Task goal ->
Restate word for word, and only, the lines that extend from the line containing "Nessie 12cm Roach: 40" through the end of the records below.

Dataset excerpts ->
=== Section Start ===

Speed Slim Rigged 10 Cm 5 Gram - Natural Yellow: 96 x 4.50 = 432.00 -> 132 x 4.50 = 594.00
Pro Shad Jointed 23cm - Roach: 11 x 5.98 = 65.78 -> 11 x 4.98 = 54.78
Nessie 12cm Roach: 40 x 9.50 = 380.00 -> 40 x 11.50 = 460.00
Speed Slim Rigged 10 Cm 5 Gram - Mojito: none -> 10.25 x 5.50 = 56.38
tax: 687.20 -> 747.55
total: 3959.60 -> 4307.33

=== Section End ===

Response to this exercise ->
Nessie 12cm Roach: 40 x 9.50 = 380.00 -> 40 x 11.50 = 460.00
Speed Slim Rigged 10 Cm 5 Gram - Mojito: none -> 10.25 x 5.50 = 56.38
tax: 687.20 -> 747.55
total: 3959.60 -> 4307.33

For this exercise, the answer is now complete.